Title: taxation question

[was RE: [PEN-L:33226] Re: Re: Re: Re: Bush Administration On The Poor: Pay More Taxes!]

> Ellen Frank wrote:
> >But shouldn't living standards be determined by
> >what people contribute?  And shouldn't people who
> >contribute more get more?  Rather than being
> >penalized for their hard work and success?

Doug asks: 
> Are you channelling your students, or your own inner thoughts here?
> I'm guessing the former, because I can't believe you think there's
> much relation between "contribution" and reward, or hard work and
> success.

from what Ellen has said before, it's the former.
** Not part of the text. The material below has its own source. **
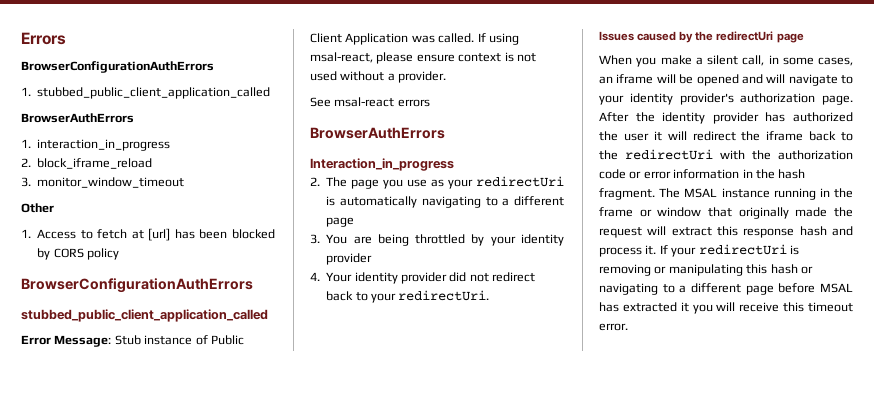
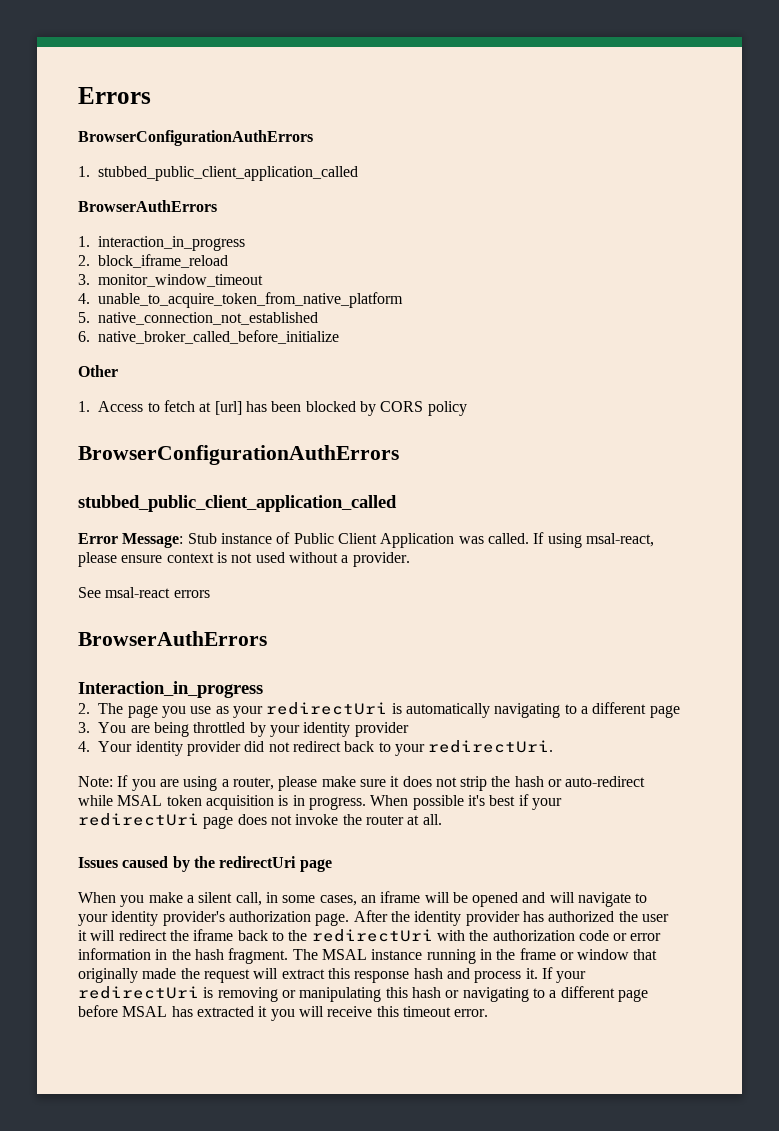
(185, 182) none -> [78,292,404,308] [78,312,319,325] [78,330,340,344] // 4. unable_to_acquire_token_from_native_platform // 5. native_connection_not_established // 6. native_broker_called_before_initialize
(490, 295) none -> [78,775,646,791] [78,794,562,810] [78,813,442,829] // Note: If you are using a router, please make sure it does not strip the hash or auto-redirect while MSAL token acquisition is in progress. When possible it's best if your redirectUri page does not invoke the router at all.

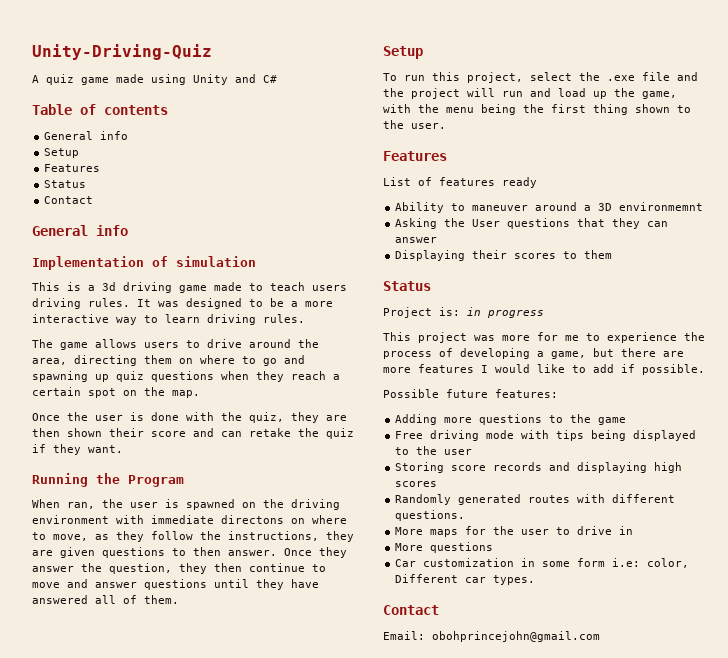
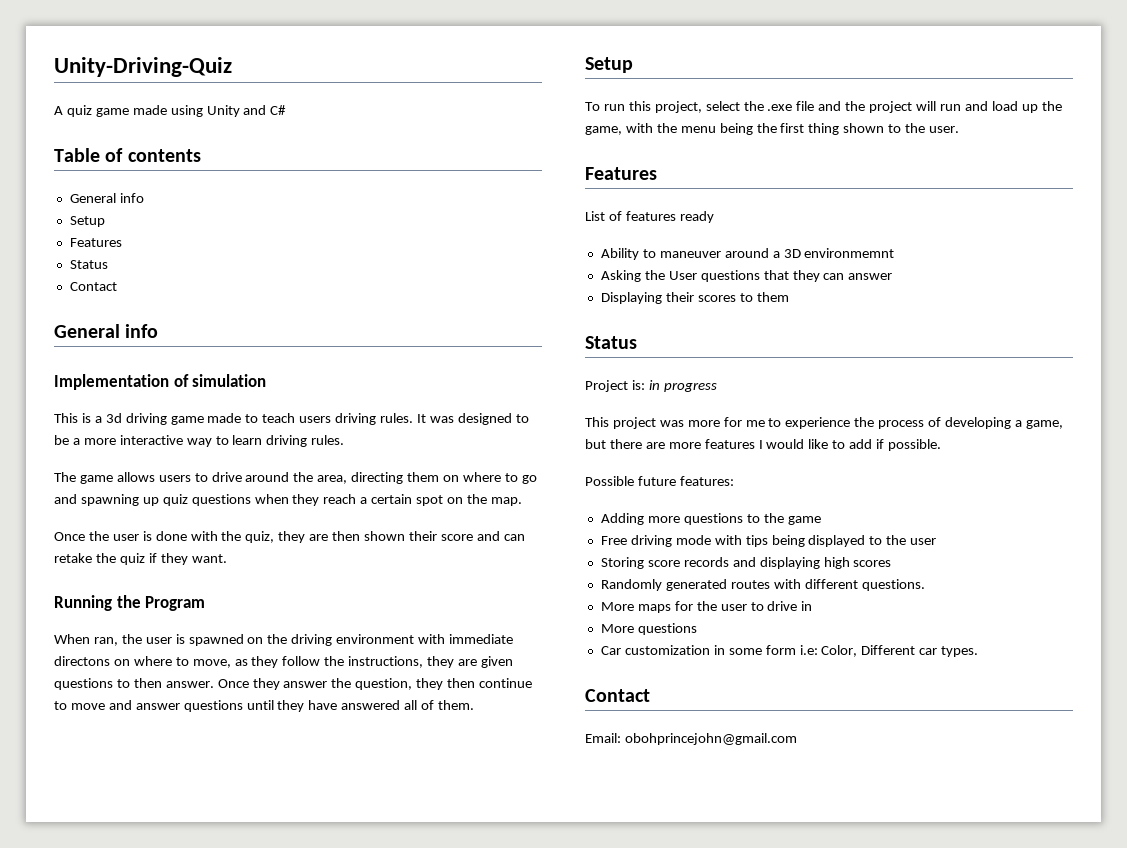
[647,558,690,568] color, -> [821,645,858,657] Color,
> I'll bet lots of your students work their butts off, and
> come from families that do too. And what do they have to show for it?
> Though I suppose there's a psychological angle here - they're
> ambitious, want to join the upper ranks, and think that they'll be
> able to someday by virtue of their hard work, since virtue is
> rewarded. But it isn't. Most people die in the same income quintile
> they were born into, or very close to it.

another thing: my students are post-adolescents who are still rebelling against -- or definng themselves as different from -- their parents. This encourages a very individualistic perspective (at least in the US during the last century or so, where individualism reigns), rejecting notions of community and standards of justice, while rejecting the alleged paternalism of the government. That they tend to do so in the same way as all of their peers indicates a contradiction in their world-view.

in a separate message, Ellen writes:>
What people deserve is exactly the issue the right wing will
raise -- the rich deserve their luxuries and the poor have no
right to take what others have earned fairly (I guess they'll
want to leave Ken Lay out if it).  How do supporters of
a progressive tax respond unless they are willing to say the
existing distribution of income is fundamentally unjust? <

how about the fact that those with lots of wealth benefit most from the government's activities, which mostly involve the protection of established property rights?